> _What you have to do_
There is a line containing "tax: 83.80 -> 97.62" in the records below. Repeat it and every line after it, exactly, through the final line, but no pictures.

====================

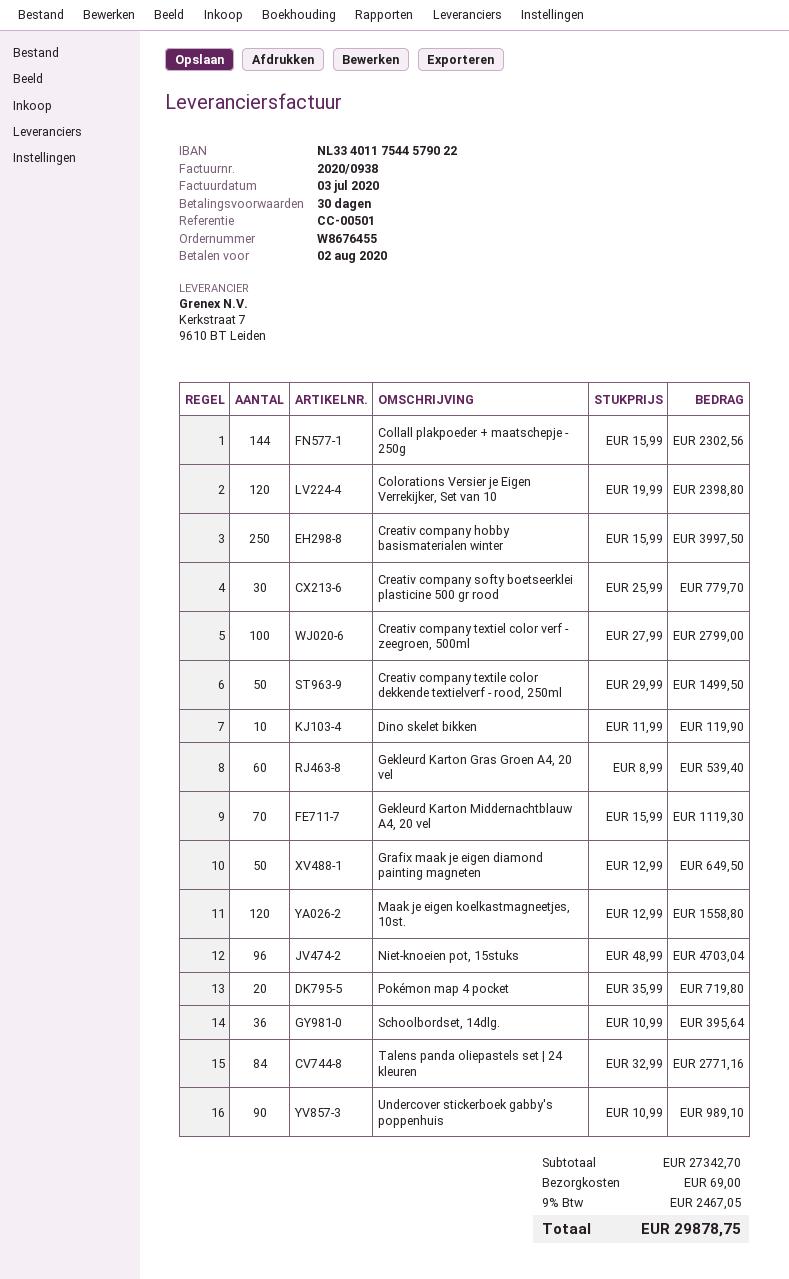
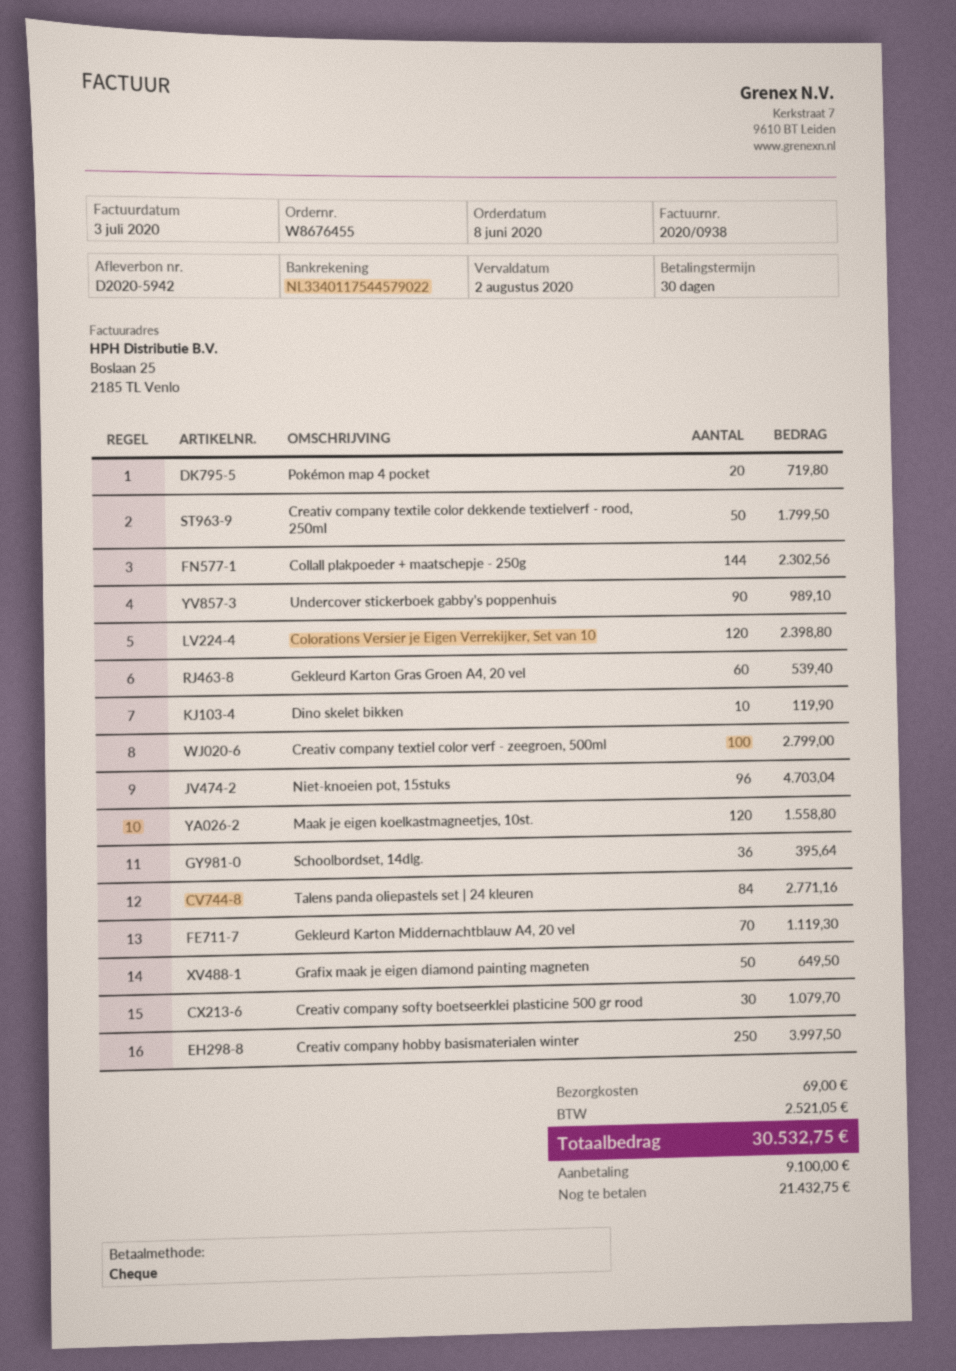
Creativ company softy boetseerklei plasticine 500 gr rood: 30 for 779.70 -> 30 for 1079.70
Creativ company textile color dekkende textielverf - rood, 250ml: 50 for 1499.50 -> 50 for 1799.50
tax: 2467.05 -> 2521.05
total: 29878.75 -> 30532.75

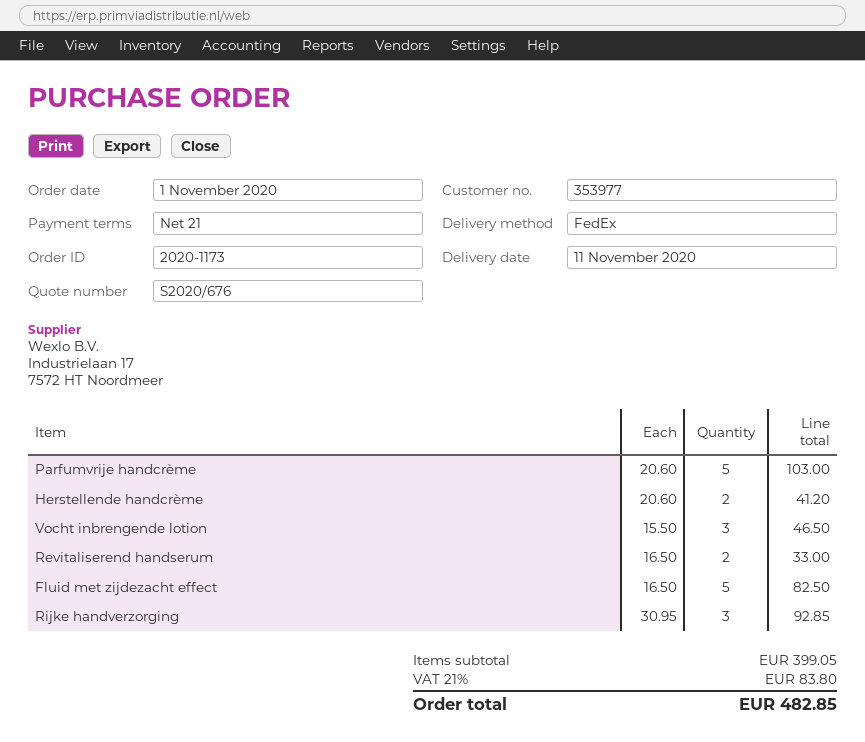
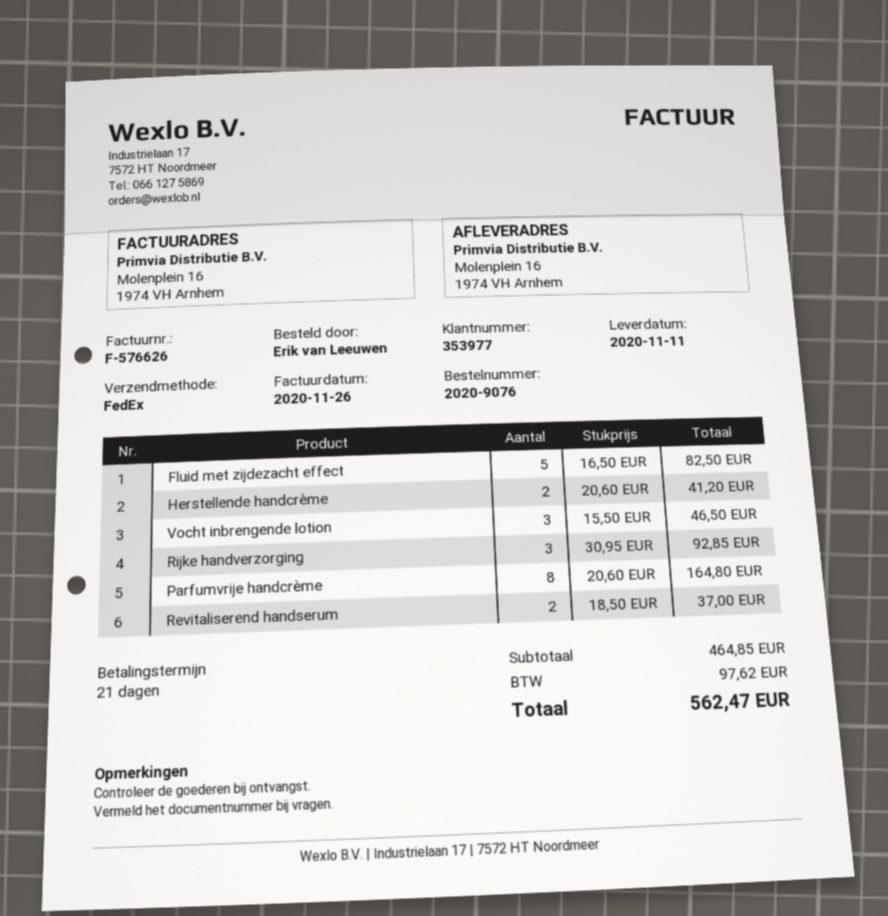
order number: 2020-1173 -> 2020-9076
Parfumvrije handcrème: 5 x 20.60 = 103.00 -> 8 x 20.60 = 164.80
Revitaliserend handserum: 2 x 16.50 = 33.00 -> 2 x 18.50 = 37.00
subtotal: 399.05 -> 464.85
tax: 83.80 -> 97.62
total: 482.85 -> 562.47

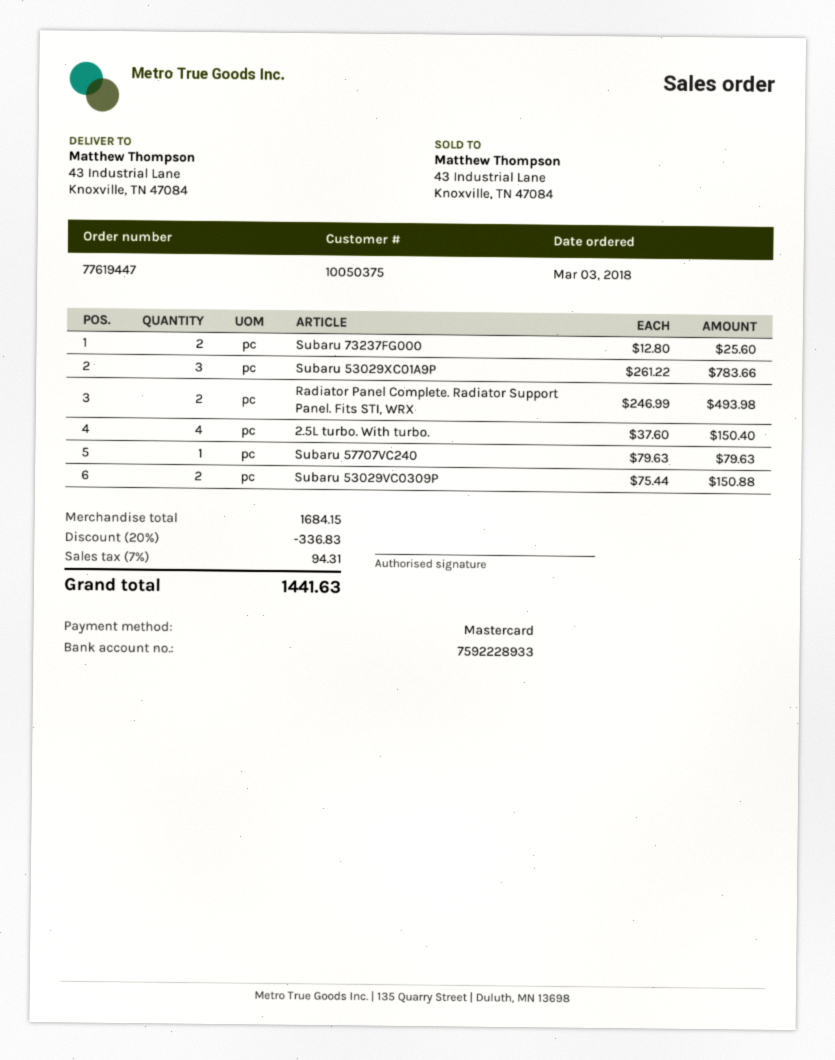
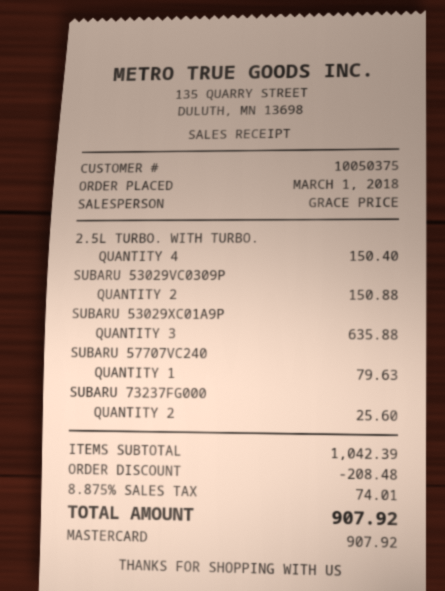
order date: 2018-03-03 -> 2018-03-01
Subaru 53029XC01A9P: 3 for 783.66 -> 3 for 635.88
Radiator Panel Complete. Radiator Support Panel. Fits STI, WRX: 2 for 493.98 -> none
subtotal: 1684.15 -> 1042.39
discount: 336.83 -> 208.48
tax: 7% = 94.31 -> 8.875% = 74.01
total: 1441.63 -> 907.92

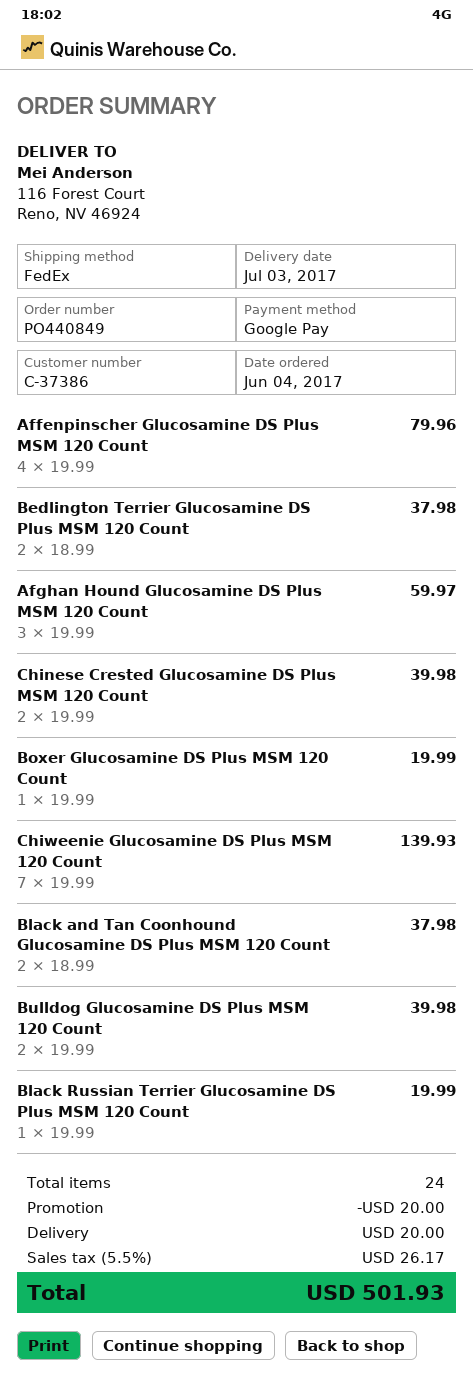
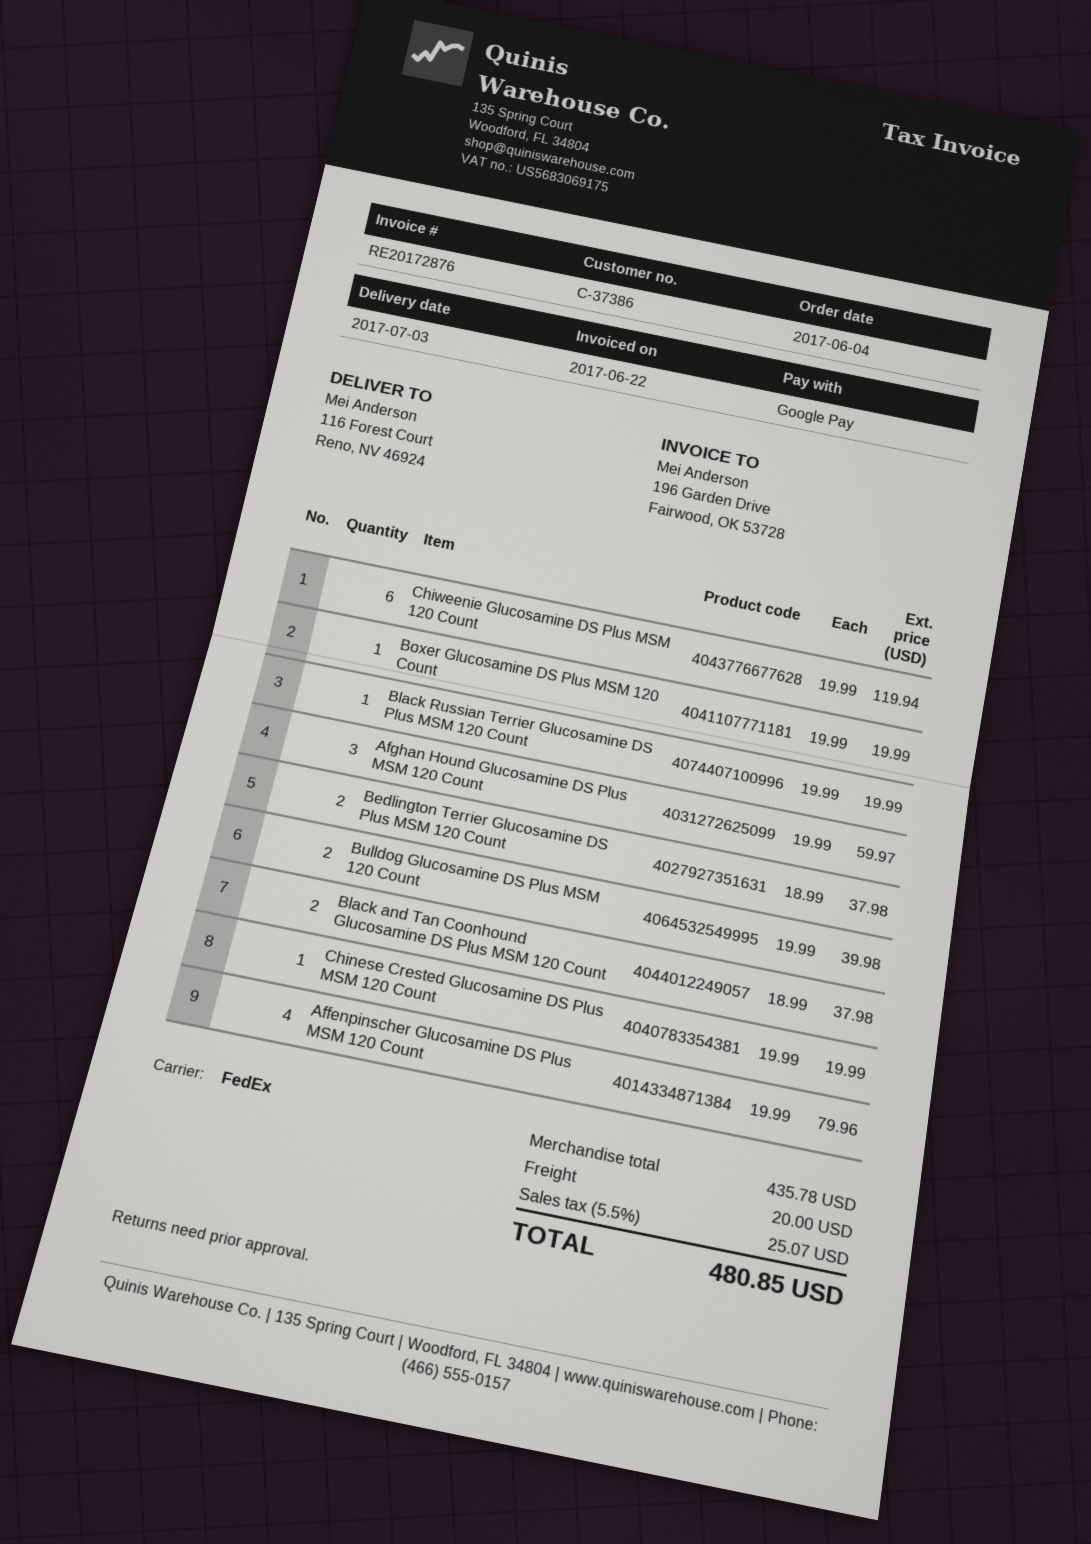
Chinese Crested Glucosamine DS Plus MSM 120 Count: 2 x 19.99 = 39.98 -> 1 x 19.99 = 19.99
Chiweenie Glucosamine DS Plus MSM 120 Count: 7 x 19.99 = 139.93 -> 6 x 19.99 = 119.94
discount: 20.00 -> none
tax: 5.5% = 26.17 -> 5.5% = 25.07
total: 501.93 -> 480.85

====================

> _Finished task_
tax: 83.80 -> 97.62
total: 482.85 -> 562.47

order date: 2018-03-03 -> 2018-03-01
Subaru 53029XC01A9P: 3 for 783.66 -> 3 for 635.88
Radiator Panel Complete. Radiator Support Panel. Fits STI, WRX: 2 for 493.98 -> none
subtotal: 1684.15 -> 1042.39
discount: 336.83 -> 208.48
tax: 7% = 94.31 -> 8.875% = 74.01
total: 1441.63 -> 907.92

Chinese Crested Glucosamine DS Plus MSM 120 Count: 2 x 19.99 = 39.98 -> 1 x 19.99 = 19.99
Chiweenie Glucosamine DS Plus MSM 120 Count: 7 x 19.99 = 139.93 -> 6 x 19.99 = 119.94
discount: 20.00 -> none
tax: 5.5% = 26.17 -> 5.5% = 25.07
total: 501.93 -> 480.85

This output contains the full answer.